Governo tenta manobrar
Em meio ao impasse sobre o Orçamento de 2021, o governo estuda saídas para não
se indispor com o Congresso por eventuais vetos ao texto. Uma das opções
cogitadas, nos últimos dias, pela equipe econômica, é a elaboração de uma
proposta de emenda à Constituição (PEC) que autorize o Executivo a gastar mais
do que é permitido pelo teto de gastos -- norma que limita o crescimento da
despesa pública à inflação do ano anterior --, com algumas demandas pontuais,
sobretudo às que estão relacionadas ao enfrentamento da pandemia da covid-19.

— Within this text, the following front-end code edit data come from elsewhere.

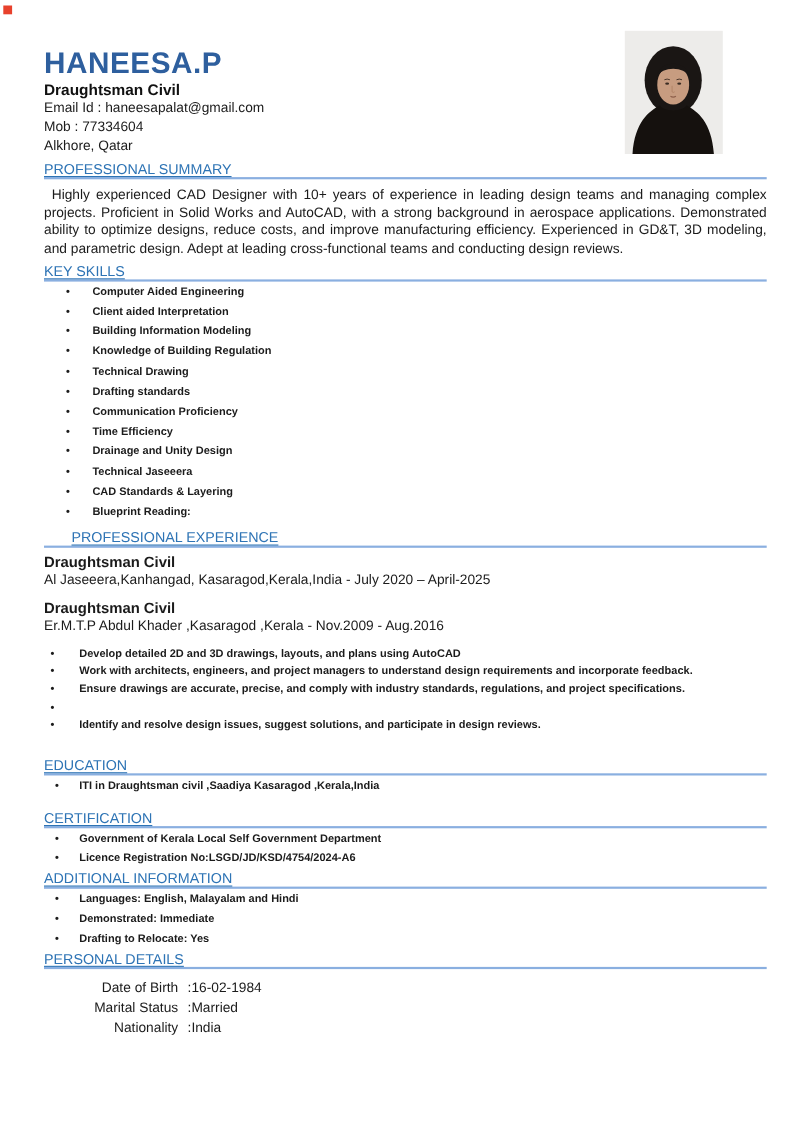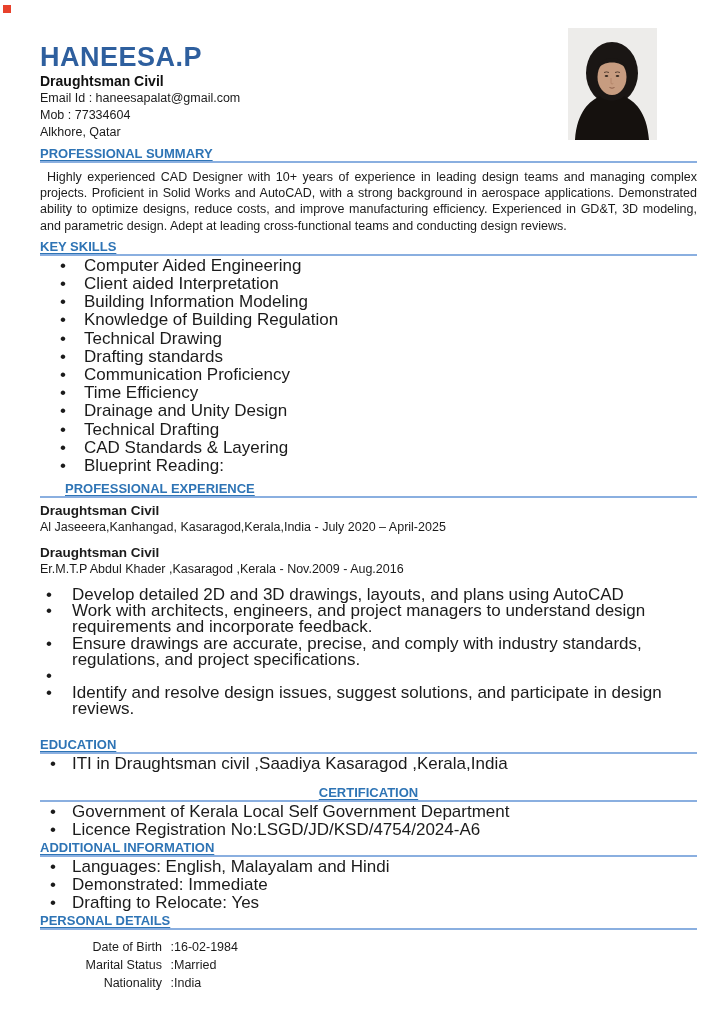"PROFESSIONAL SUMMARY" .section-heading { font-weight: bold -> normal }
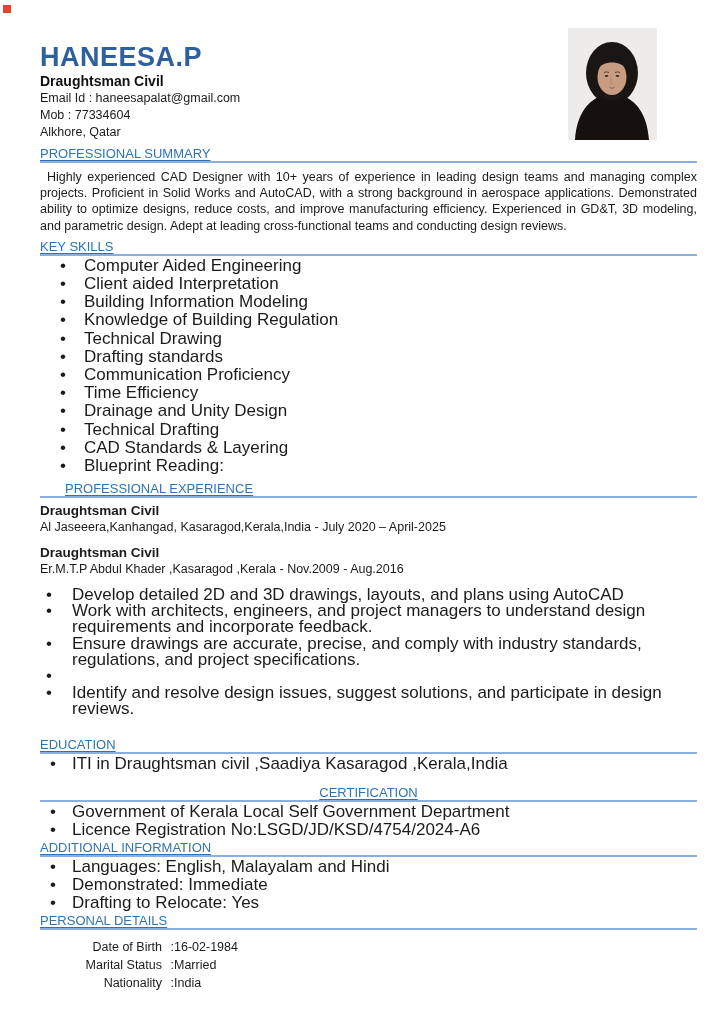"Computer Aided Engineering" ul.blist li { font-size: 17px -> 10px; font-weight: none -> bold }
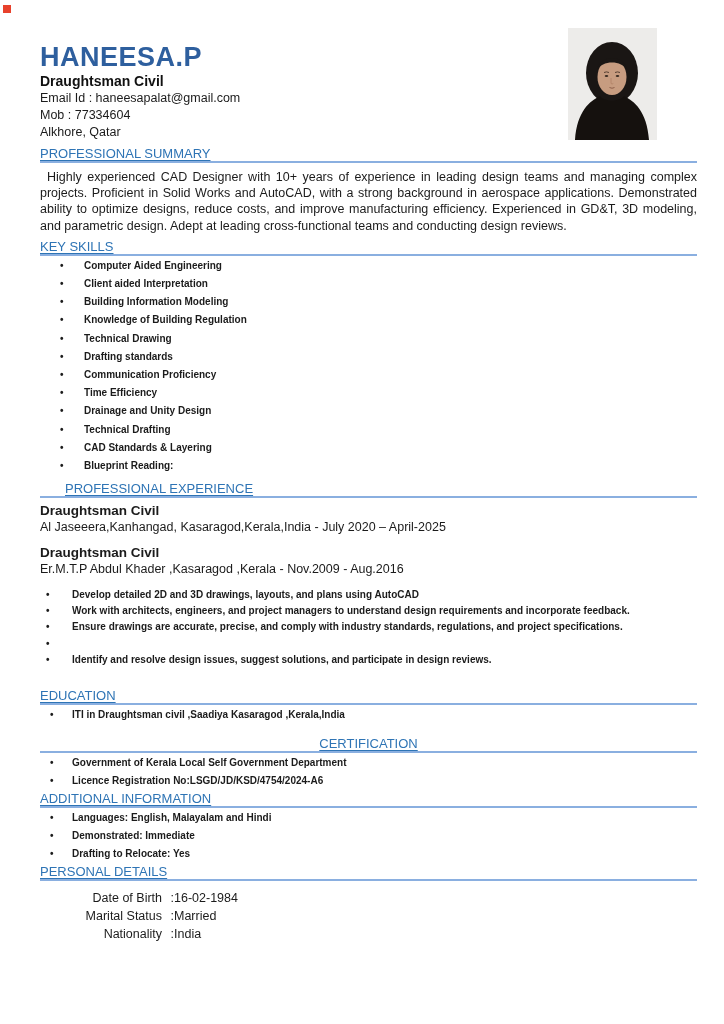"Technical Drafting" span { text: Drafting -> Jaseeera }
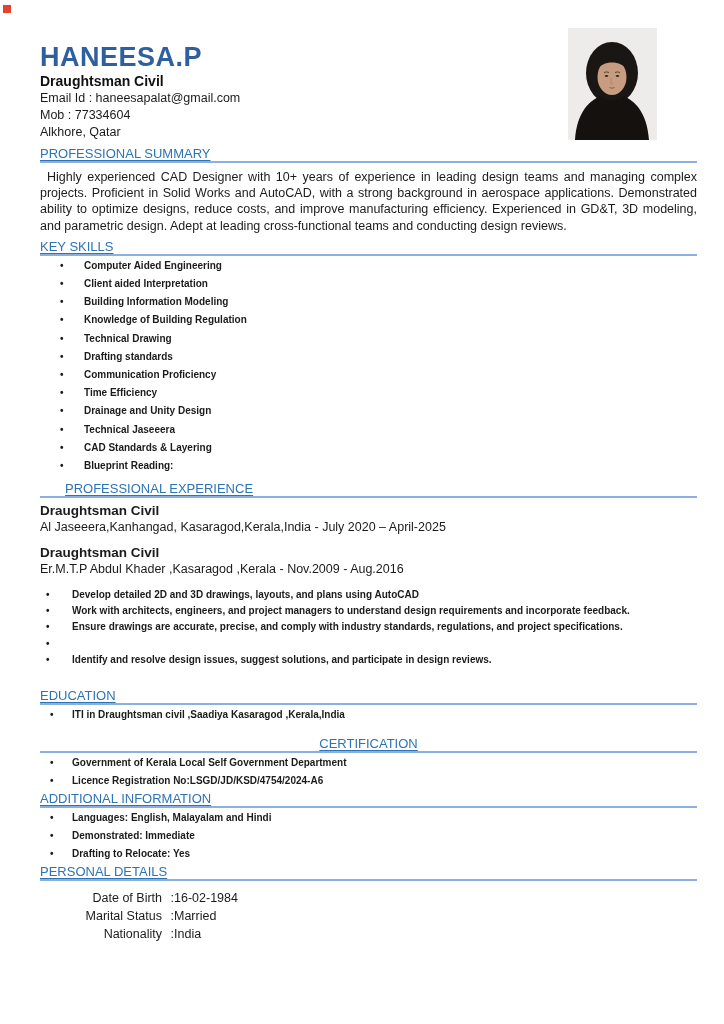"CERTIFICATION" .h-certification { text-align: center -> none }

A estratégia pode ser utilizada para viabilizar novas rodadas do Programa
Nacional de Apoio às Microempresas e Empresas de Pequeno Porte (Pronampe) e do
Benefício Emergencial de Manutenção do Emprego e da Renda (BEm). Os dois
projetos foram instituídos pelo governo federal, no ano passado, para garantir
empregos e evitar a falência ou o fechamento de empresas. De acordo com
integrantes do Ministério da Economia, outras despesas com saúde que envolvam o
combate à crise sanitária também podem ser incluídas na PEC.
O Executivo já reconhece a necessidade de retomar o Pronampe e o BEm, visto que
a restrição ao funcionamento do comércio por parte de alguns estados e
municípios, devido ao recrudescimento da pandemia, tem fechado postos de trabalho. A PEC, portanto,
possibilitaria que deputados e senadores indicassem emendas parlamentares para
bancar os dois programas e as demais demandas que o governo julgar necessárias
para o atual momento do país.
Em 2020, a aplicação do Pronampe e do BEm só foi possível por conta do decreto
de estado de calamidade pública, que permitiu ao governo federal aumentar o
gasto público e descumprir metas fiscais. Estabelecer um novo decreto está fora
de cogitação pela Economia. A pasta entende que a medida seria um "cheque
em branco" para qualquer tipo de despesa fora do teto, o que seria muito
perigoso para o futuro fiscal do país.